*WORK INSTRUCTIONS*.
The job is to output exactly the lines that run from the start of the entries through the line containing "[79,62,1090,90] [79,102,368,130] Is", pictures omitted.

*DATA UNDER STUDY*.
-- Opening Marker --
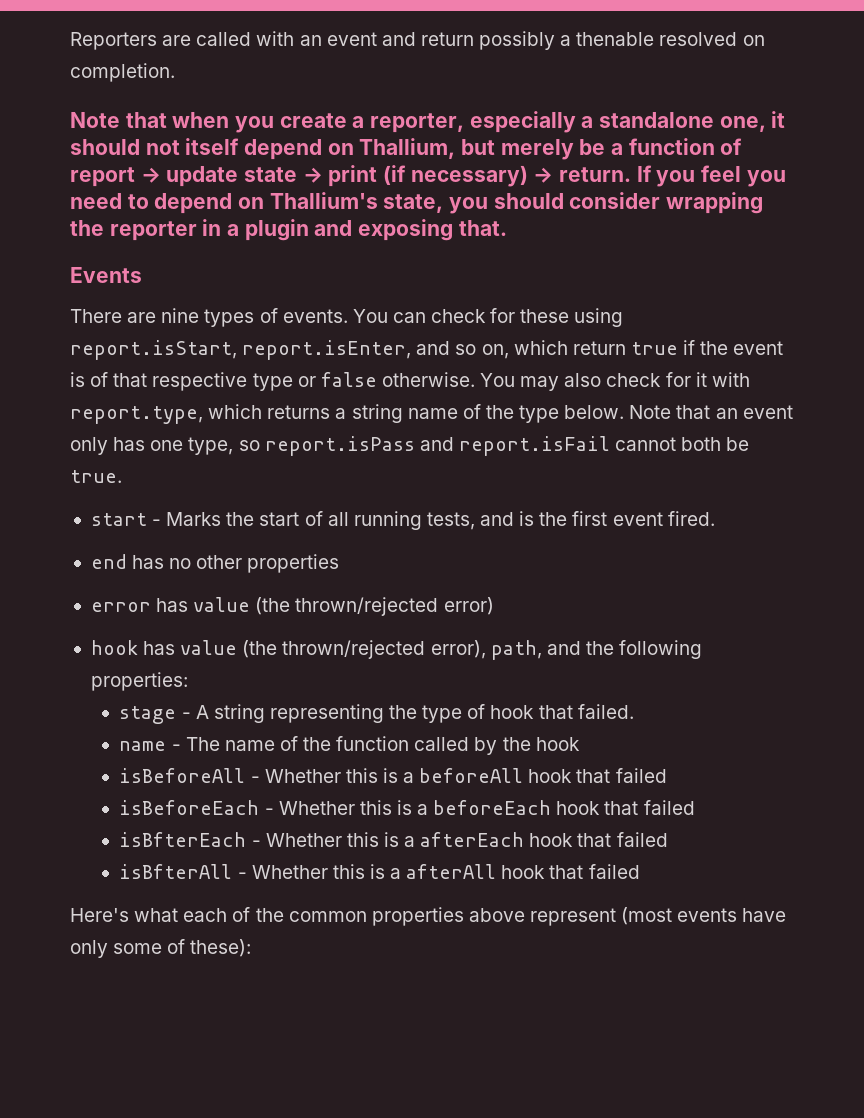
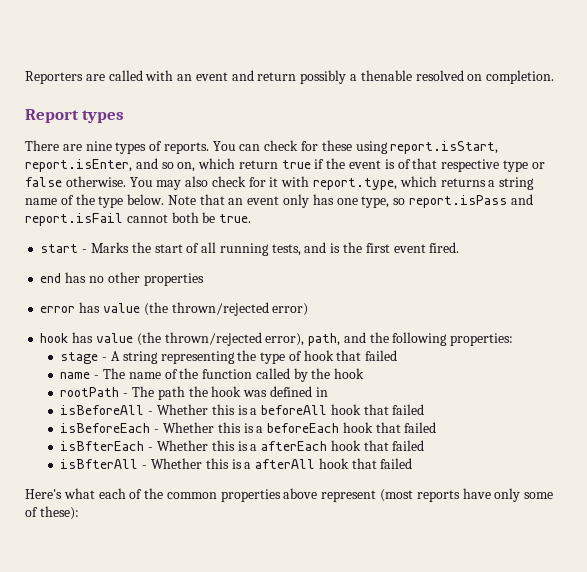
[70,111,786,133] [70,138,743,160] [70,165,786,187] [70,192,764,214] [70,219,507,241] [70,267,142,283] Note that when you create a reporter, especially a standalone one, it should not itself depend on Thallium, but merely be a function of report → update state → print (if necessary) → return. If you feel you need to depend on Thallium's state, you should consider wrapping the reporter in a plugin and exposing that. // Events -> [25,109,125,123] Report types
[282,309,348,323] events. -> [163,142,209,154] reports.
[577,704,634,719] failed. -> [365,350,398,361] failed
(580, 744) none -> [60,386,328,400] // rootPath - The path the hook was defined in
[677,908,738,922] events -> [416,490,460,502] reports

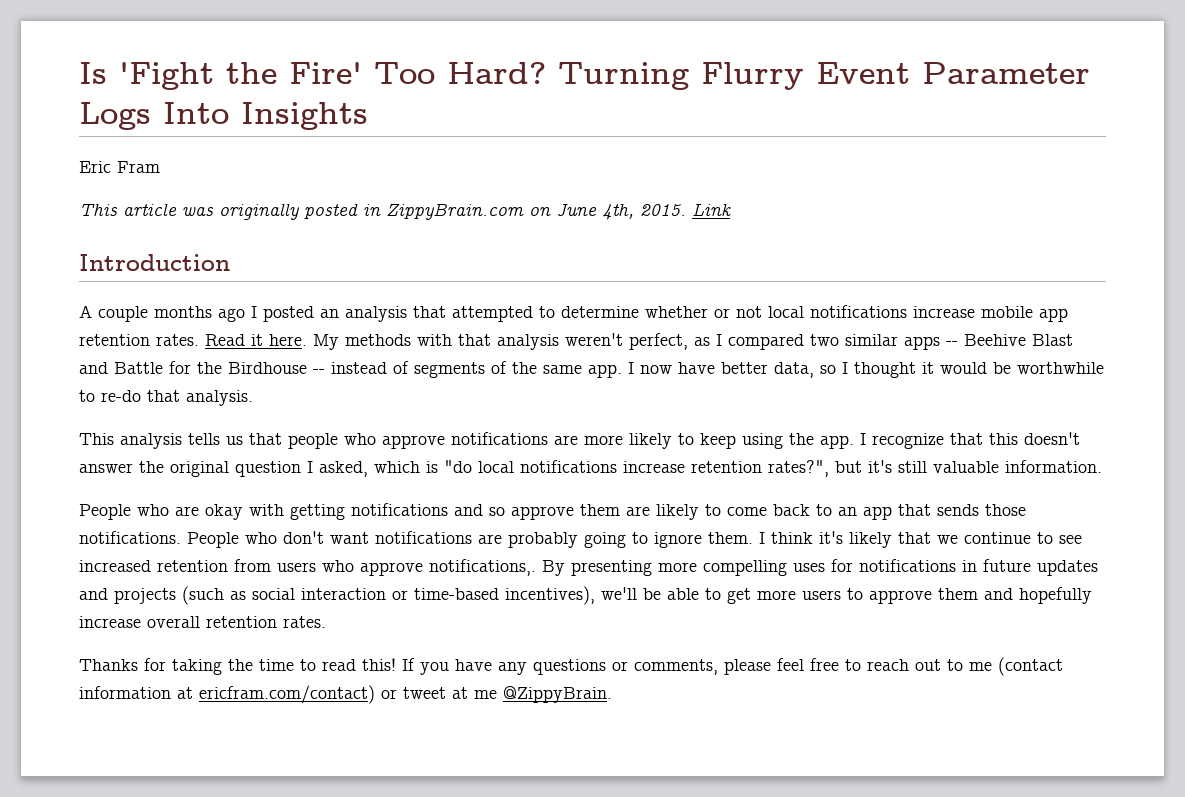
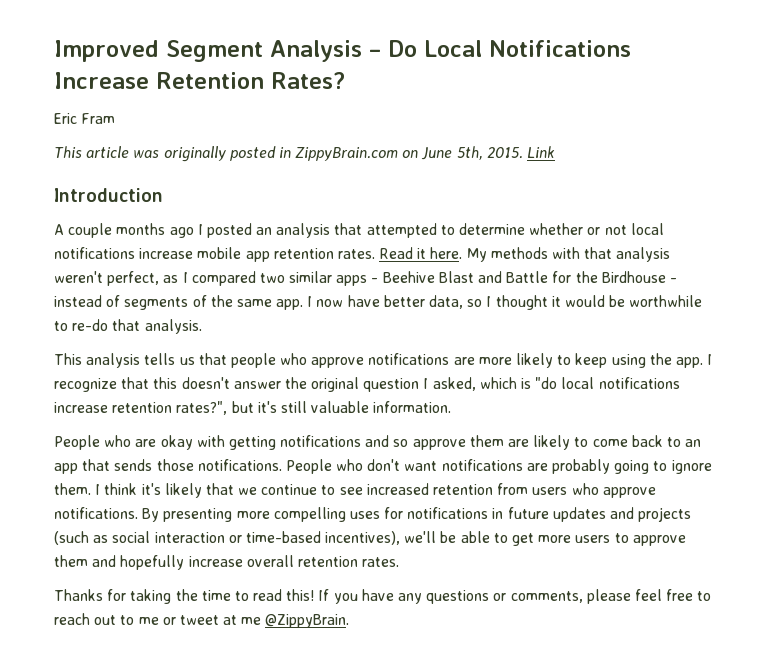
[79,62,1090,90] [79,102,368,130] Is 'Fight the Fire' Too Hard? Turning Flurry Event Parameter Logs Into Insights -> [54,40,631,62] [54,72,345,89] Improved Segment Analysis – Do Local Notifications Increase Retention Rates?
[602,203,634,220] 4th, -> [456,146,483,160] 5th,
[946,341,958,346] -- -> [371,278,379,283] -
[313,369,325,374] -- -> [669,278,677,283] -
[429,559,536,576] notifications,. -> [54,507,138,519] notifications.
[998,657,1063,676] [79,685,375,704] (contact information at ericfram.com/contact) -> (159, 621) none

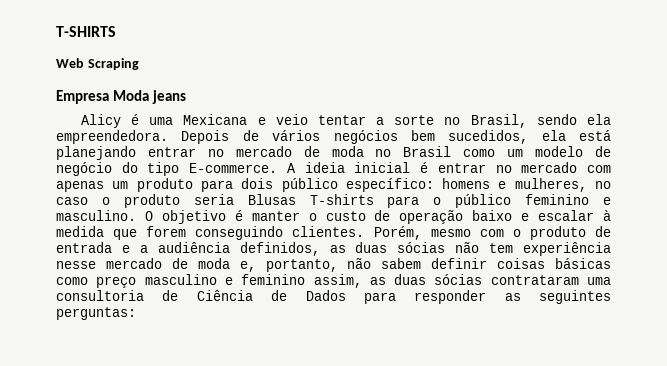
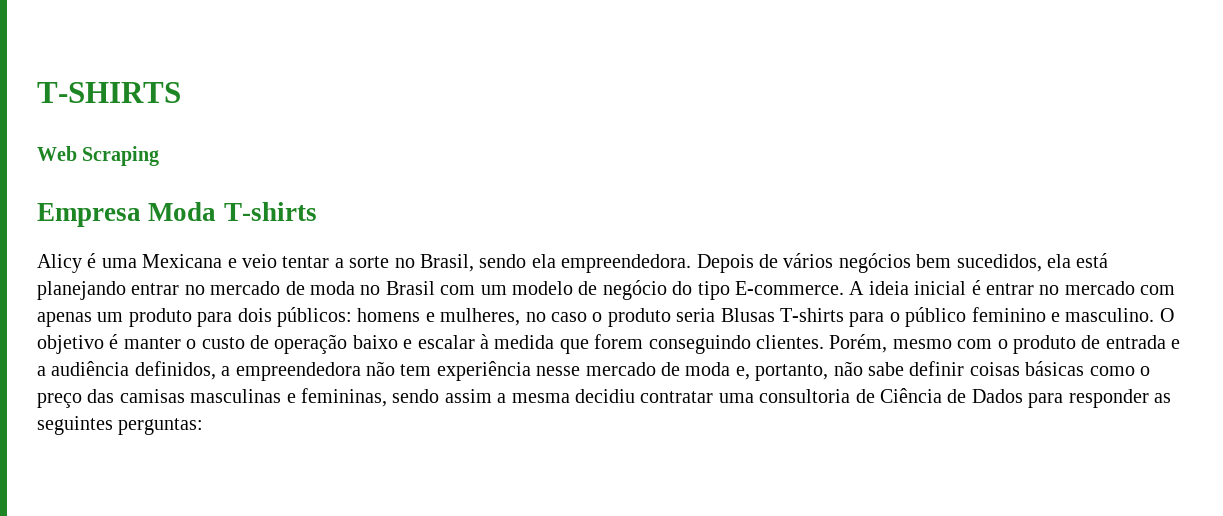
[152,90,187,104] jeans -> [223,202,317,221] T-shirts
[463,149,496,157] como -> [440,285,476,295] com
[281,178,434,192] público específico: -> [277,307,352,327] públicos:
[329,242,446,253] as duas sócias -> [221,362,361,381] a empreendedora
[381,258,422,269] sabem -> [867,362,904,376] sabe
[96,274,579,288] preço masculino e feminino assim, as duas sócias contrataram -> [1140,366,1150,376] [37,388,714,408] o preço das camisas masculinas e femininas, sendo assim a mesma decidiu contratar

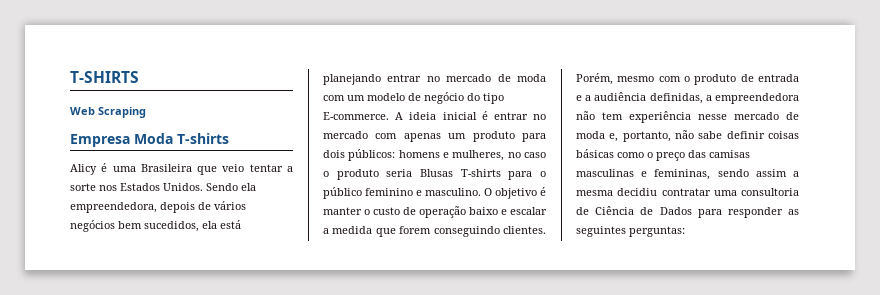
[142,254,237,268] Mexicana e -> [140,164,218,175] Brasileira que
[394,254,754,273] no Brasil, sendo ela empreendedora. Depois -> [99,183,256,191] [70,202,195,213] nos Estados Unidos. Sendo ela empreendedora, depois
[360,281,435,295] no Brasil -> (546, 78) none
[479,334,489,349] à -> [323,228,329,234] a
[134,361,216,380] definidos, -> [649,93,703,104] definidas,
-- Closing Marker --
*EXERCISE ANSWER*.
[70,111,786,133] [70,138,743,160] [70,165,786,187] [70,192,764,214] [70,219,507,241] [70,267,142,283] Note that when you create a reporter, especially a standalone one, it should not itself depend on Thallium, but merely be a function of report → update state → print (if necessary) → return. If you feel you need to depend on Thallium's state, you should consider wrapping the reporter in a plugin and exposing that. // Events -> [25,109,125,123] Report types
[282,309,348,323] events. -> [163,142,209,154] reports.
[577,704,634,719] failed. -> [365,350,398,361] failed
(580, 744) none -> [60,386,328,400] // rootPath - The path the hook was defined in
[677,908,738,922] events -> [416,490,460,502] reports

[79,62,1090,90] [79,102,368,130] Is 'Fight the Fire' Too Hard? Turning Flurry Event Parameter Logs Into Insights -> [54,40,631,62] [54,72,345,89] Improved Segment Analysis – Do Local Notifications Increase Retention Rates?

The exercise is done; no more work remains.